(Revision comparison data)
☆ ☆ ☆ ☆ ☆ ☆ ☆

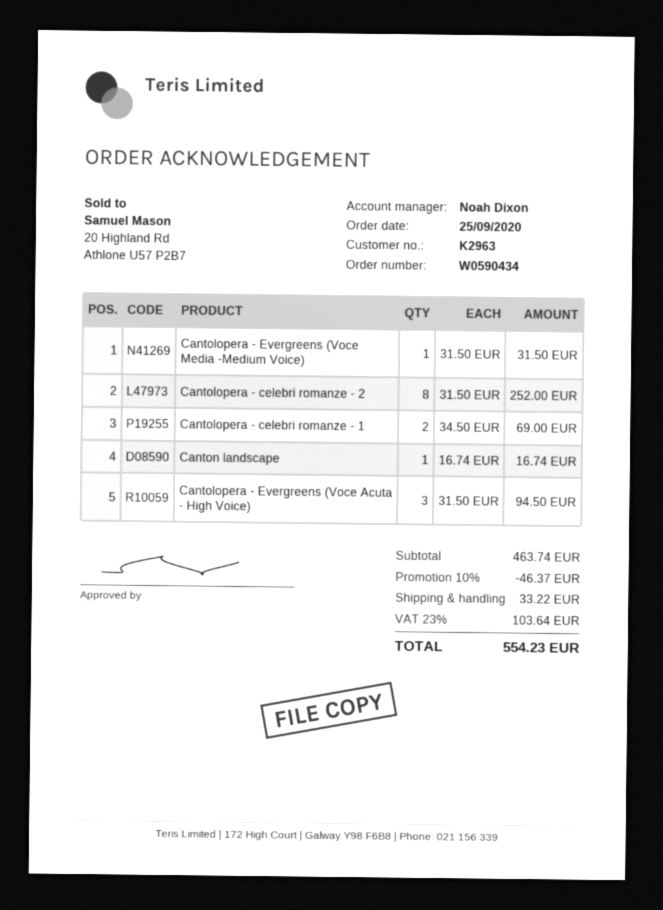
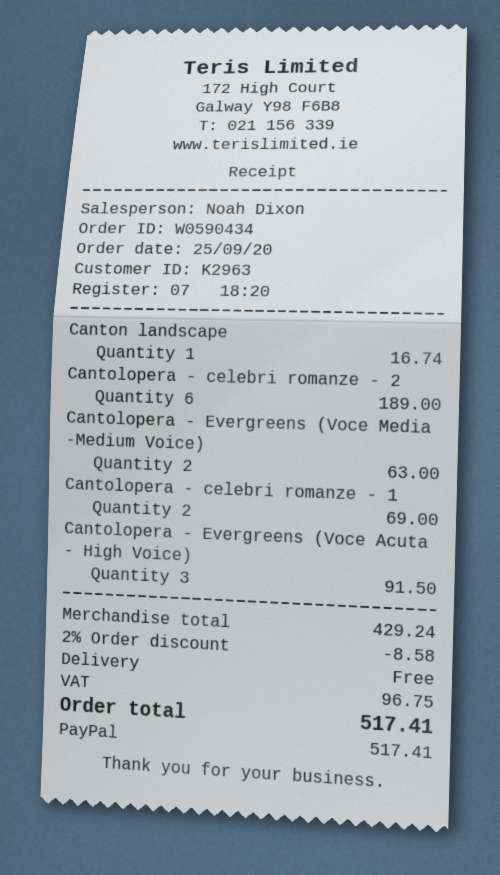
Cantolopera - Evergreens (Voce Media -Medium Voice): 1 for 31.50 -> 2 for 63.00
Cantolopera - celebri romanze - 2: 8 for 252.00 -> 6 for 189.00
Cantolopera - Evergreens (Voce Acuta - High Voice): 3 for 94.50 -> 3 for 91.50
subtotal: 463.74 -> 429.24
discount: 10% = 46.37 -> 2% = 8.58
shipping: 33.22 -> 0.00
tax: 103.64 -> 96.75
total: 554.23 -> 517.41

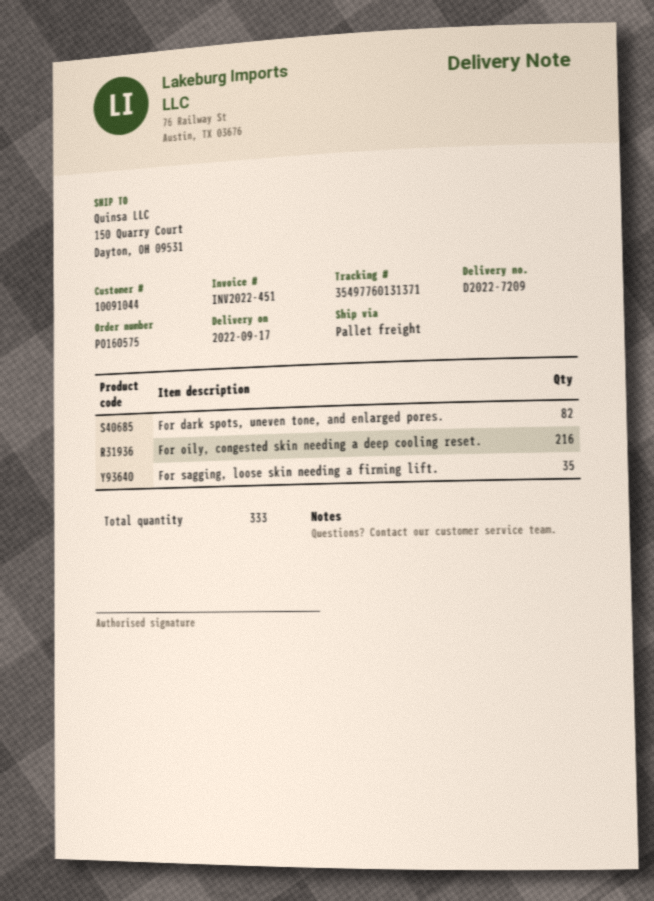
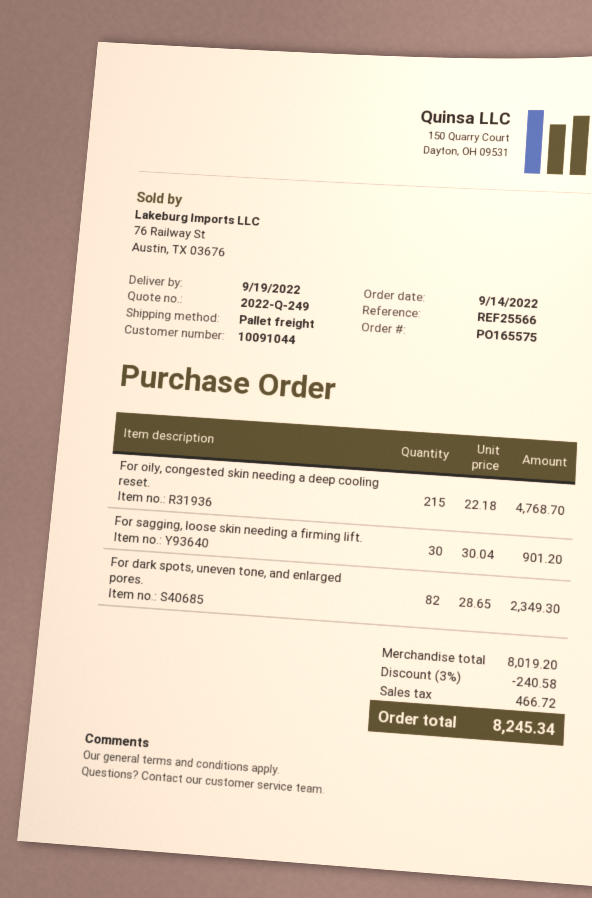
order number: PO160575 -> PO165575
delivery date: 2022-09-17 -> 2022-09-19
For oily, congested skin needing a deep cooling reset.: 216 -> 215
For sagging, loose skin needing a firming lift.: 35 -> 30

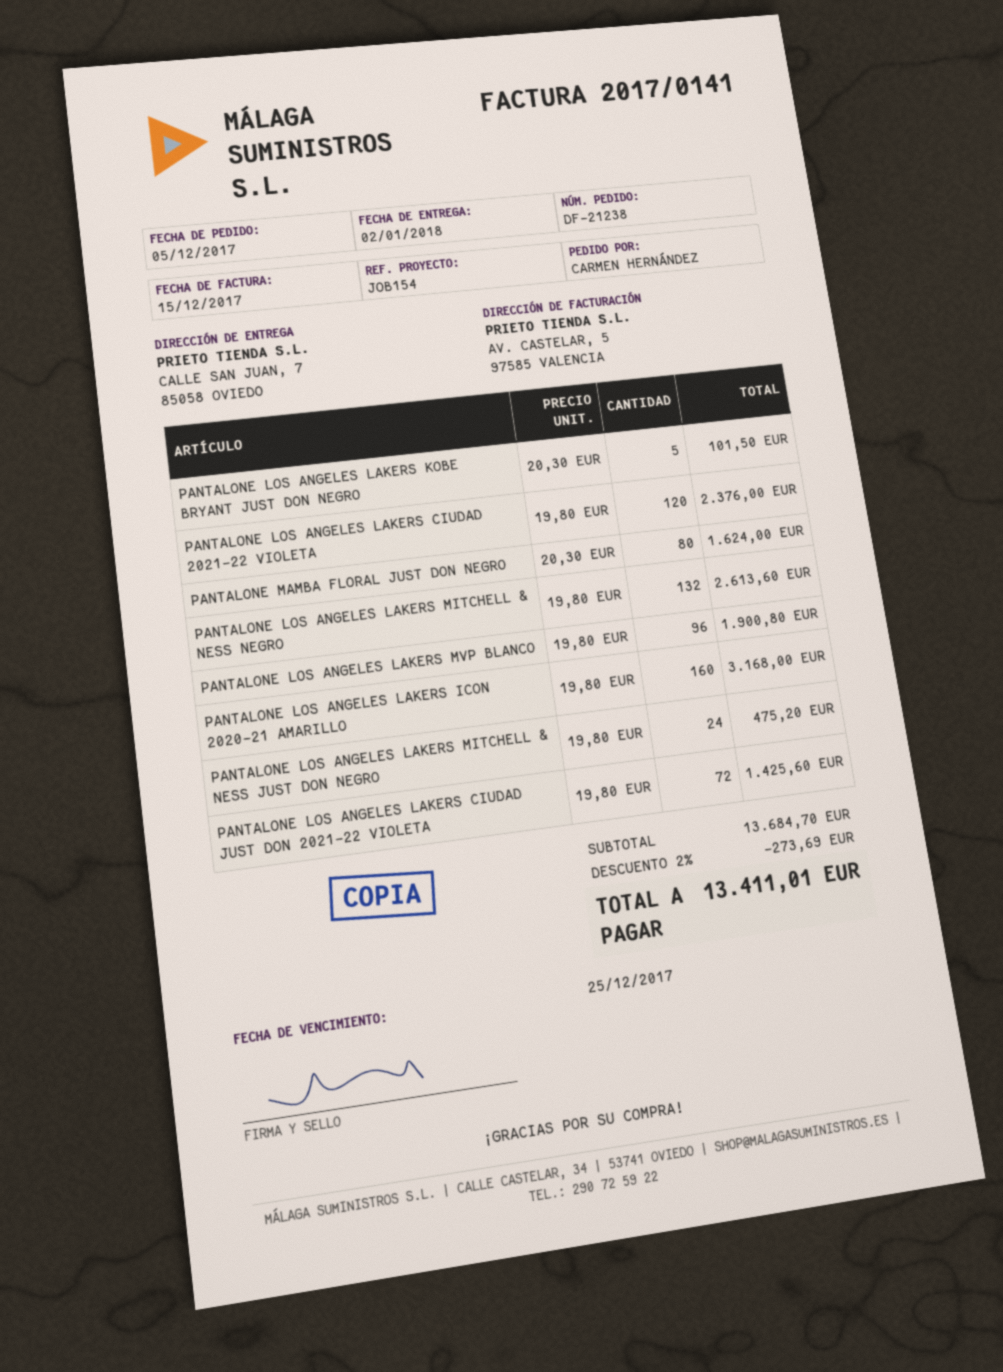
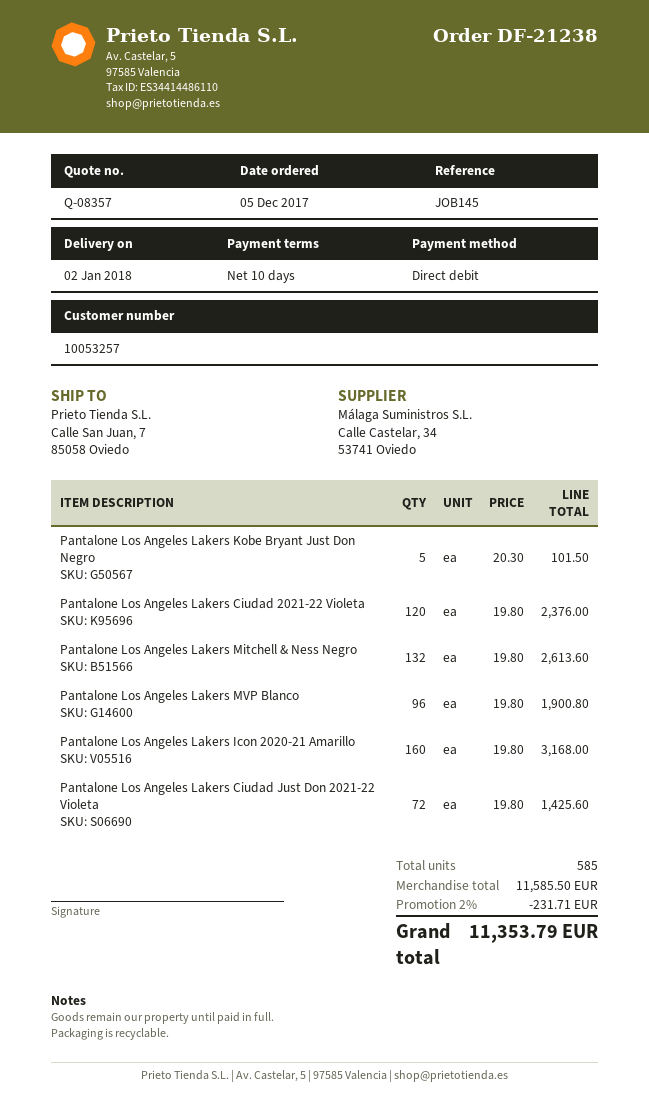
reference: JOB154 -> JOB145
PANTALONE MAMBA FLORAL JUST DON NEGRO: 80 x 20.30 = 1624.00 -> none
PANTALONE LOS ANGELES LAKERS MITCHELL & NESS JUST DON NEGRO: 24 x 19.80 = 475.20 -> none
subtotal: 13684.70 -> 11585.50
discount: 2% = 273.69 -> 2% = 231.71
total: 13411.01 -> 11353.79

☆ ☆ ☆ ☆ ☆ ☆ ☆

TASK TO CARRY OUT: Nothing but the lines above, starting at the line that contains "For oily, congested" and ending at the line that contains "subtotal: 13684.70 -> 11585.50", should be given again, exactly and without the pictures.

WRITTEN ANSWER:
For oily, congested skin needing a deep cooling reset.: 216 -> 215
For sagging, loose skin needing a firming lift.: 35 -> 30

reference: JOB154 -> JOB145
PANTALONE MAMBA FLORAL JUST DON NEGRO: 80 x 20.30 = 1624.00 -> none
PANTALONE LOS ANGELES LAKERS MITCHELL & NESS JUST DON NEGRO: 24 x 19.80 = 475.20 -> none
subtotal: 13684.70 -> 11585.50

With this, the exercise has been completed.